INSTRUCTIONS TO FOLLOW: Copy every entry as is. Leave images out.

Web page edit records
######
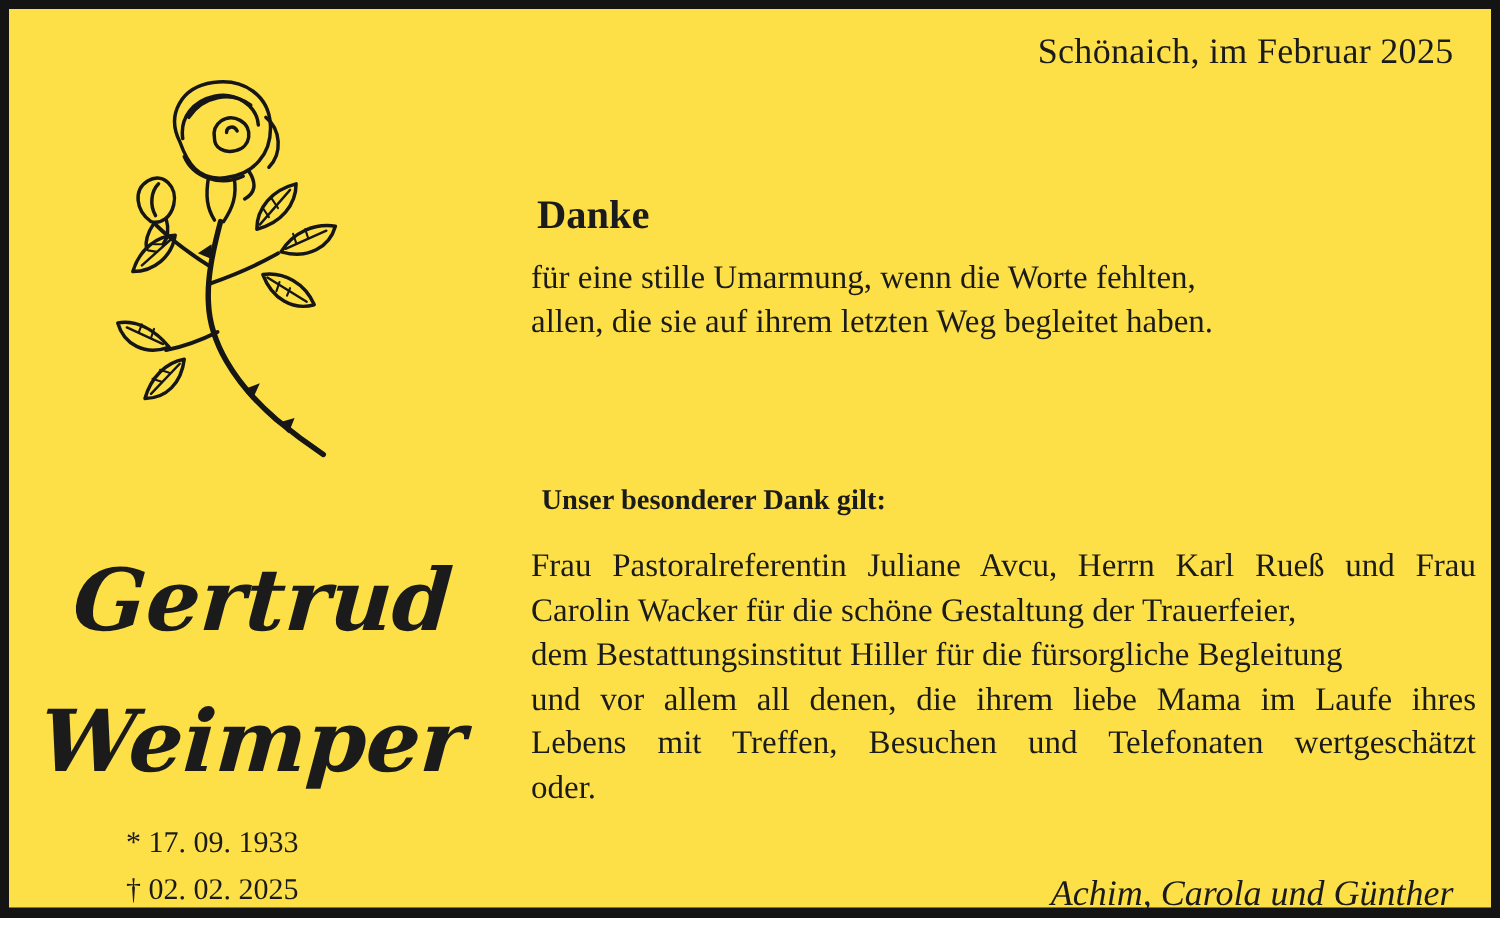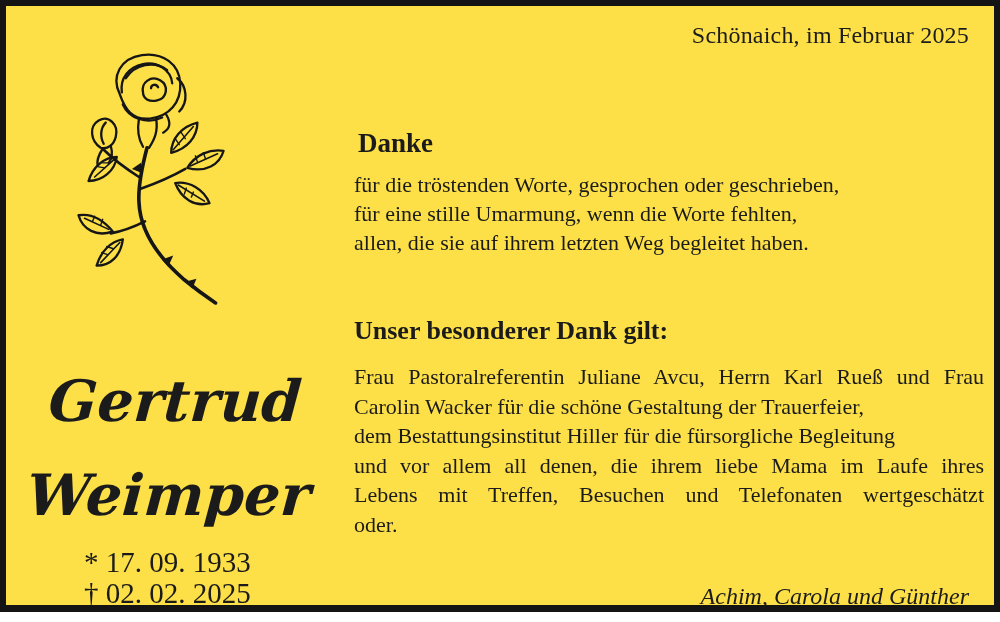--- a/index.html
+++ b/index.html
@@ -40,22 +40,22 @@
   .thanks-lines {
     position: absolute;
     left: 348px; top: 164px;
     width: 630px;
     font-size: 22px;
     line-height: 29px;
   }
   .special-heading {
     position: absolute;
     left: 348px; top: 310px;
-    margin: 0;
-    font-size: 26px;
+    margin: 7px;
+    font-size: 19px;
     font-weight: bold;
   }
   .special-lines {
     position: absolute;
     left: 348px; top: 356px;
     width: 630px;
     font-size: 22px;
     line-height: 29.5px;
   }
   .line { text-align: left; }
@@ -72,21 +72,21 @@
     font-style: italic;
     font-weight: bold;
     font-size: 57px;
     line-height: 94px;
     transform: skewX(-4deg);
     white-space: nowrap;
   }
   .life-dates {
     position: absolute;
     left: 78px; top: 541px;
-    font-size: 29px;
+    font-size: 20px;
     line-height: 31px;
   }
   .signature {
     position: absolute;
     right: 25px; top: 577px;
     font-size: 24px;
     font-style: italic;
   }
 </style>
 </head>
@@ -152,21 +152,20 @@
     <g fill="#161616" stroke="none">
       <path d="M103,210 l11,-4 -5,11 z"></path>
       <path d="M126,232 l11,-3 -4,10 z"></path>
       <path d="M83,124 l-10,-4 9,-6 z"></path>
     </g>
   </svg>
 
   <h2 class="thanks-heading">Danke</h2>
 
   <div class="thanks-lines">
-    <div class="line">für die tröstenden Worte, gesprochen oder geschrieben,</div>
     <div class="line">für eine stille Umarmung, wenn die Worte fehlten,</div>
     <div class="line">allen, die sie auf ihrem letzten Weg begleitet haben.</div>
   </div>
 
   <h2 class="special-heading">Unser besonderer Dank gilt:</h2>
 
   <div class="special-lines">
     <div class="line justify">Frau Pastoralreferentin Juliane Avcu, Herrn Karl Rueß und Frau</div>
     <div class="line">Carolin Wacker für die schöne Gestaltung der Trauerfeier,</div>
     <div class="line">dem Bestattungsinstitut Hiller für die fürsorgliche Begleitung</div>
######
TASK OUTPUT:
--- a/index.html
+++ b/index.html
@@ -40,22 +40,22 @@
   .thanks-lines {
     position: absolute;
     left: 348px; top: 164px;
     width: 630px;
     font-size: 22px;
     line-height: 29px;
   }
   .special-heading {
     position: absolute;
     left: 348px; top: 310px;
-    margin: 0;
-    font-size: 26px;
+    margin: 7px;
+    font-size: 19px;
     font-weight: bold;
   }
   .special-lines {
     position: absolute;
     left: 348px; top: 356px;
     width: 630px;
     font-size: 22px;
     line-height: 29.5px;
   }
   .line { text-align: left; }
@@ -72,21 +72,21 @@
     font-style: italic;
     font-weight: bold;
     font-size: 57px;
     line-height: 94px;
     transform: skewX(-4deg);
     white-space: nowrap;
   }
   .life-dates {
     position: absolute;
     left: 78px; top: 541px;
-    font-size: 29px;
+    font-size: 20px;
     line-height: 31px;
   }
   .signature {
     position: absolute;
     right: 25px; top: 577px;
     font-size: 24px;
     font-style: italic;
   }
 </style>
 </head>
@@ -152,21 +152,20 @@
     <g fill="#161616" stroke="none">
       <path d="M103,210 l11,-4 -5,11 z"></path>
       <path d="M126,232 l11,-3 -4,10 z"></path>
       <path d="M83,124 l-10,-4 9,-6 z"></path>
     </g>
   </svg>
 
   <h2 class="thanks-heading">Danke</h2>
 
   <div class="thanks-lines">
-    <div class="line">für die tröstenden Worte, gesprochen oder geschrieben,</div>
     <div class="line">für eine stille Umarmung, wenn die Worte fehlten,</div>
     <div class="line">allen, die sie auf ihrem letzten Weg begleitet haben.</div>
   </div>
 
   <h2 class="special-heading">Unser besonderer Dank gilt:</h2>
 
   <div class="special-lines">
     <div class="line justify">Frau Pastoralreferentin Juliane Avcu, Herrn Karl Rueß und Frau</div>
     <div class="line">Carolin Wacker für die schöne Gestaltung der Trauerfeier,</div>
     <div class="line">dem Bestattungsinstitut Hiller für die fürsorgliche Begleitung</div>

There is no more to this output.